Photo courtesy of Rukshan Kuru-Utumpala

Today is World Rivers Day

Rivers are the arteries of our planet: they are lifelines in the truest sense.Mark Angelo

World Rivers Day is celebrated on last Sunday in the month of September. Rivers provides us many goods and services. Yet the value of rivers has been ignored by both people and policy makers alike that has resulted in degradation of rivers. In recognizing the urgent need to address this issue, United Nations has declared the period from 2005 to 2015 as the decade of “Water for Life” to promote nations to use their water resources in a sustainable manner. Along with this the World Rivers Day was declared in 2005 in order to raise awareness among the general public of the values of rivers and to encourage them to take better care of rivers. The aim of this article is to provide an overview about the present status of rivers, the goods and services provided by them and to encourage all to become active partners in caring for our rivers.

Origins of rivers

Water on the planet Earth appeared during the Archean epoch, nearly four billion years ago. Once the water appeared, the water cycle came into operation due to evaporation driven by the solar energy and precipitation driven by gravitational forces of the planet. Precipitation that falls on the land flows on the surface as runoff, some of which is retained by surface water bodies such as lakes and marshes, and some infiltrates into the ground and forms groundwater. The excess runoff gives rise to streams, rivulets and rivers that eventually drain the excess water into the ocean and the cycle continues in perpetuity as long as there is water. Therefore, a river or a stream can be defined as a channelized flow of water on the Earth’s surface.

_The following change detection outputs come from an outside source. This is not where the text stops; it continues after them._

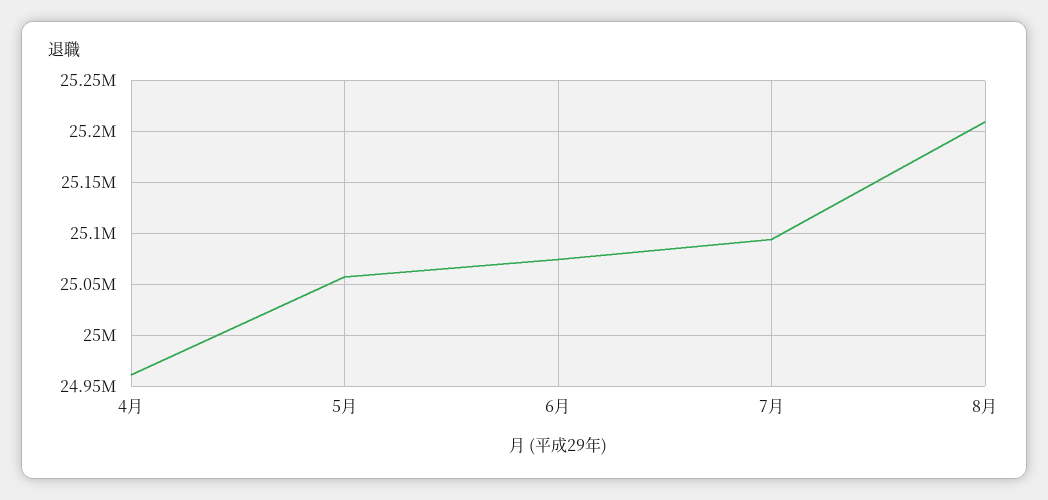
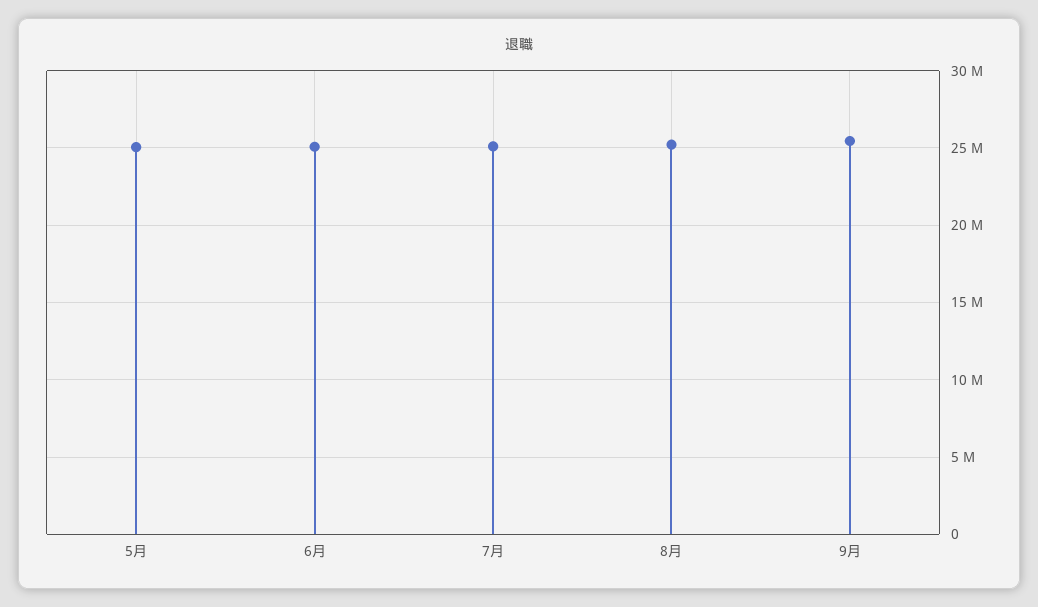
4月: 24960000 -> none
9月: none -> 25500000

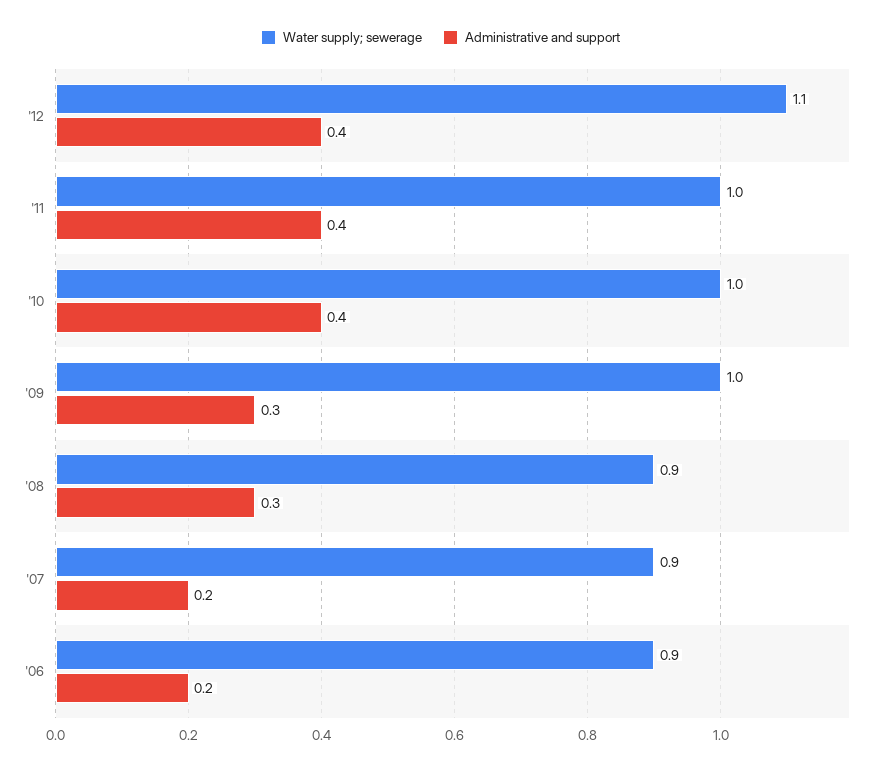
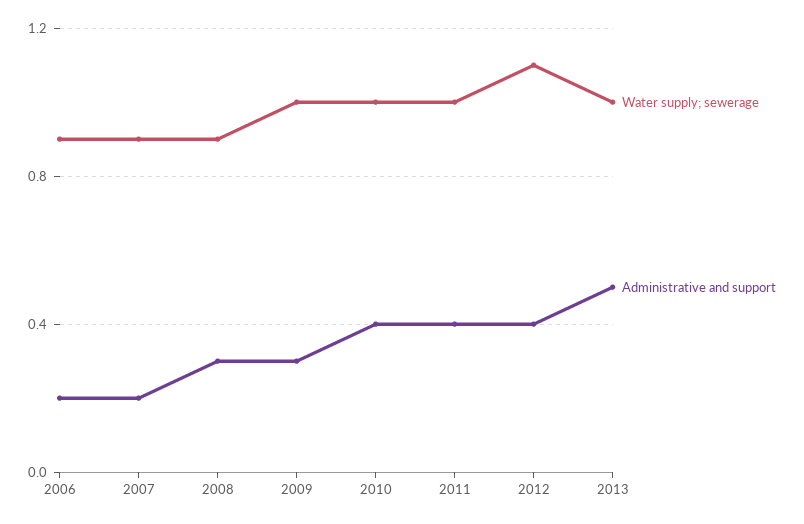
Water supply; sewerage, 2013: none -> 1
Administrative and support, 2013: none -> 0.5

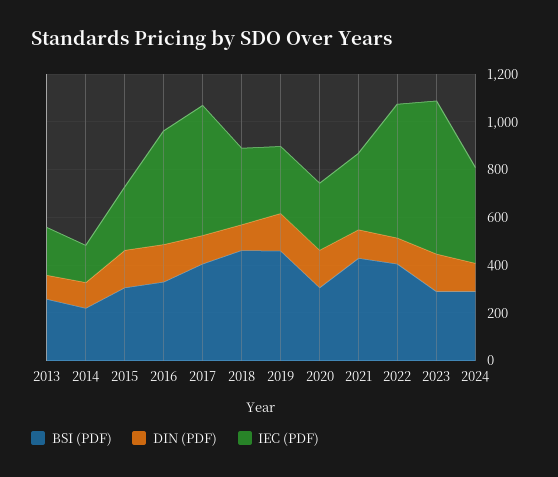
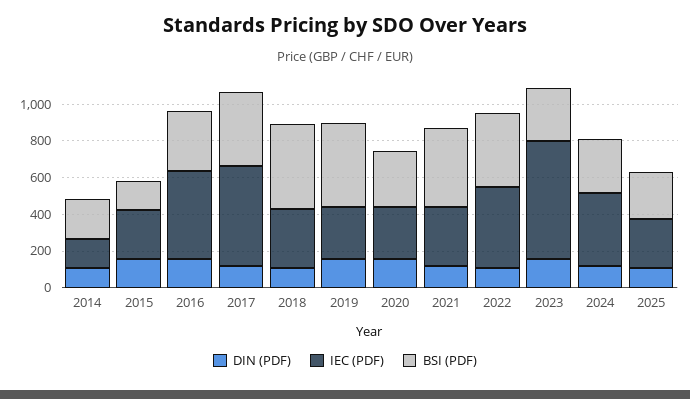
BSI (PDF), 2013: 250 -> none
DIN (PDF), 2013: 100 -> none
IEC (PDF), 2013: 200 -> none
BSI (PDF), 2015: 300 -> 150
IEC (PDF), 2022: 550 -> 450
DIN (PDF), 2025: none -> 100
IEC (PDF), 2025: none -> 250
BSI (PDF), 2025: none -> 250

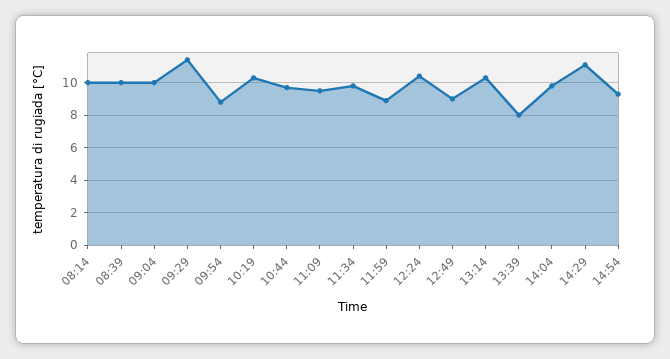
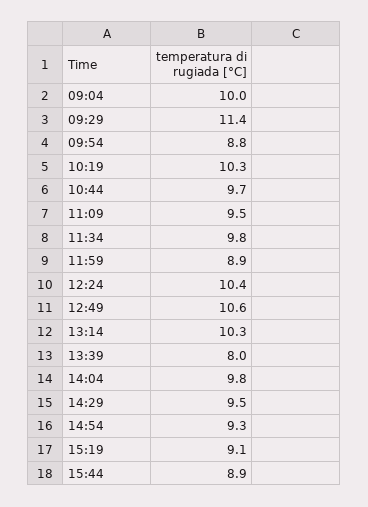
08:14: 10 -> none
08:39: 10 -> none
12:49: 9 -> 10.6
14:29: 11 -> 9.5
15:19: none -> 9.1
15:44: none -> 8.9

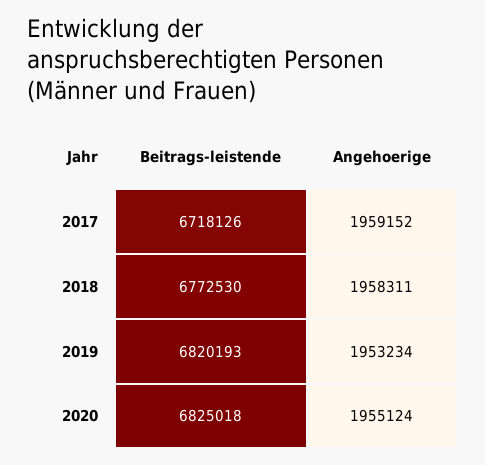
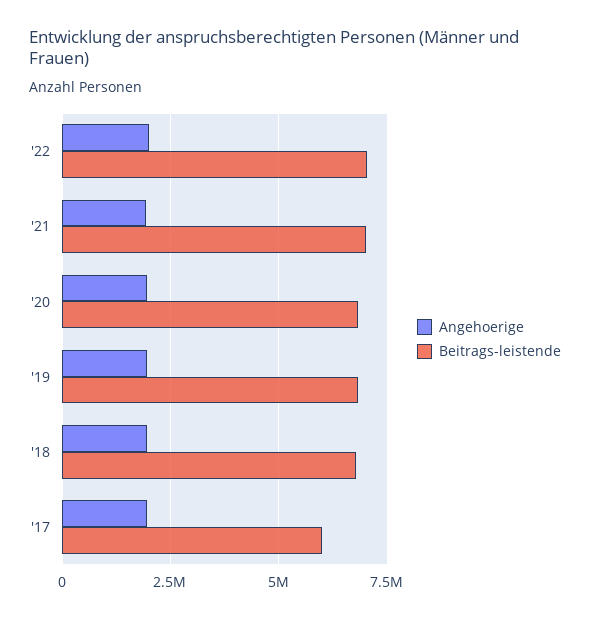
Beitrags-leistende, 2017: 6718126 -> 6000000
Angehoerige, '22: none -> 2000000
Beitrags-leistende, '22: none -> 7000000
Angehoerige, '21: none -> 2000000
Beitrags-leistende, '21: none -> 7000000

It can be inferred that primordial rivers may have existed on the planet for nearly 4 billion years. However, the river flows and the river courses may have undergone significant variations during different epochs of Earth’s history due to movement of continents, variation in climate, and astronomical influences on the planet. With the invasion of the land by algae like organisms around 430 million years ago, the rocky surface of the earth was transformed in to one that comprised of soil that enabled further colonization of land by plants, insects and vertebrates, converting Earth from a blue planet into a blue-green planet. This probably had a significant influence on rivers as the vegetation cover in the catchment of a river affects the quality and quantity of water flowing in a river.

Types of rivers

There are a large number of rivers around the world. Yet no two rivers are exactly alike. Amazon is the largest river in the world with a length of 6,516 km and a catchment that encompasses eight nations (Bolivia, Brazil, Colombia, Ecuador, Guyana, Peru, Suriname and Venezuela) and extends over7,500,000 km2. The longest river in the world is Nile with a length of 6,695 km. Most rivers flow on the surface. However, some rivers tend to flow underground in caves or caverns, or beneath glacial beds and these types of rivers are referred to as subterranean or sub glacial rivers. Most rivers originate in lakes, springs, wetlands, or glaciers located at higher elevations and discharge into oceans. However, some rivers have their source and mouth both inland. For instance, Amu Darya and Syr Darya, two large rivers flowing through central Asia, originate in Tajikistan and Kyrgyzstan respectively and flow into the Aral Sea, which is a large saltwater lake. This type of rivers is called inland rivers or virgin rivers.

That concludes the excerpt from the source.